### Instructions for the task
For the listing below, print exactly the lines from the line with "order date: 2025-08-10 -> 2025-08-17" to the line with "Lustro wielofunkcyjne Ø600 mm: 1 -> 2", both included, and nothing beyond them.

### Data under study
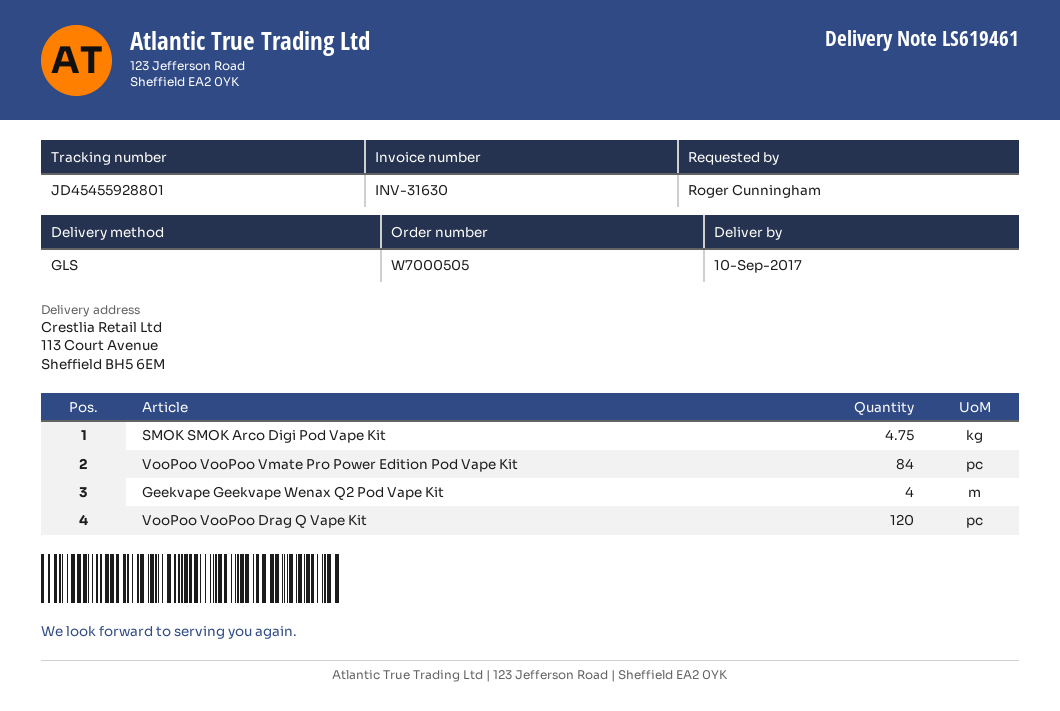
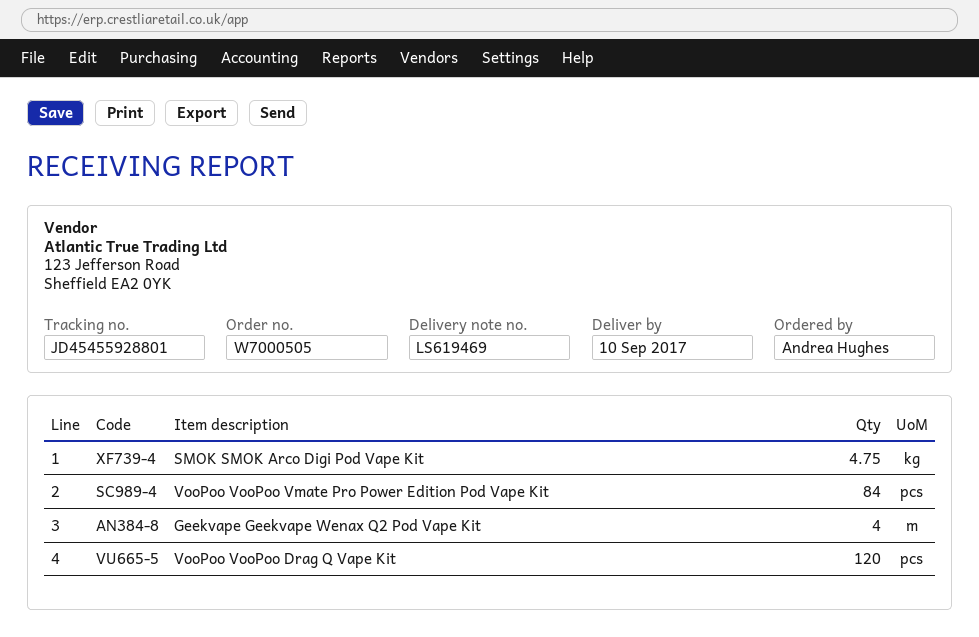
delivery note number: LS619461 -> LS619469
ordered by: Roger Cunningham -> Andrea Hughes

==

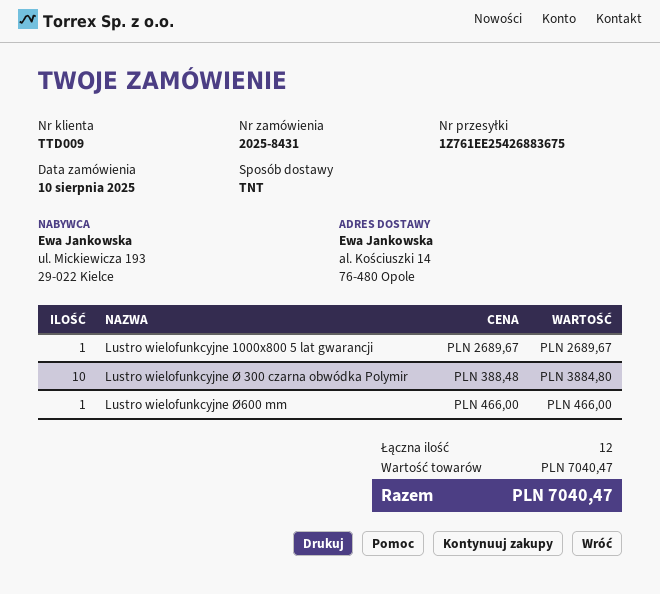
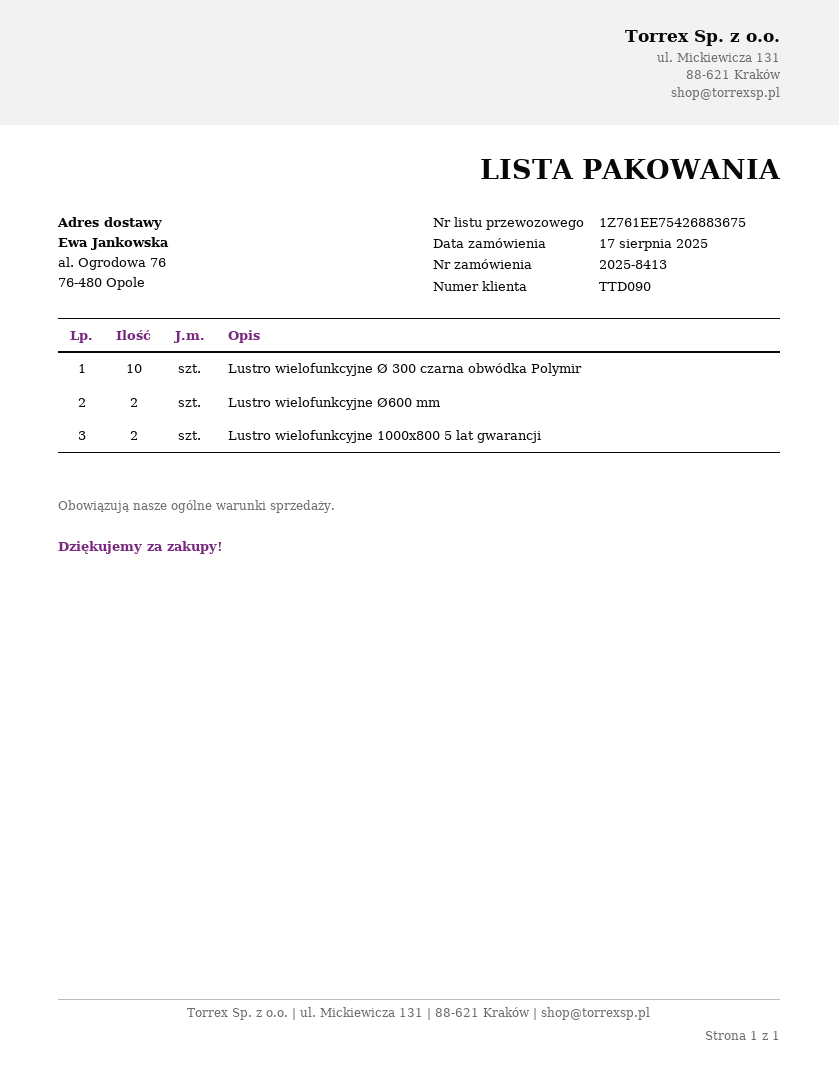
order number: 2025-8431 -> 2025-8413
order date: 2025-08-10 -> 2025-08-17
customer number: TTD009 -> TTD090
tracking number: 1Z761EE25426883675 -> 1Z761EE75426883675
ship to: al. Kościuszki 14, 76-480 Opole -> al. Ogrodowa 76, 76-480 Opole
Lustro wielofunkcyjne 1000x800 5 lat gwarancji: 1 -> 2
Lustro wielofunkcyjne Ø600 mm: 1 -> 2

==

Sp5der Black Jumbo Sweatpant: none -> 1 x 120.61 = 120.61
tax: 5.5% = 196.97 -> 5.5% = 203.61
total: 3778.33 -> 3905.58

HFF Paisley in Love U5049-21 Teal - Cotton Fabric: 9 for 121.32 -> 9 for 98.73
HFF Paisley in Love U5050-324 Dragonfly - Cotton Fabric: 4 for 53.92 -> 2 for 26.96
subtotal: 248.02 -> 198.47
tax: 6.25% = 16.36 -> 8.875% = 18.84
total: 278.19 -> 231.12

### Written answer
order date: 2025-08-10 -> 2025-08-17
customer number: TTD009 -> TTD090
tracking number: 1Z761EE25426883675 -> 1Z761EE75426883675
ship to: al. Kościuszki 14, 76-480 Opole -> al. Ogrodowa 76, 76-480 Opole
Lustro wielofunkcyjne 1000x800 5 lat gwarancji: 1 -> 2
Lustro wielofunkcyjne Ø600 mm: 1 -> 2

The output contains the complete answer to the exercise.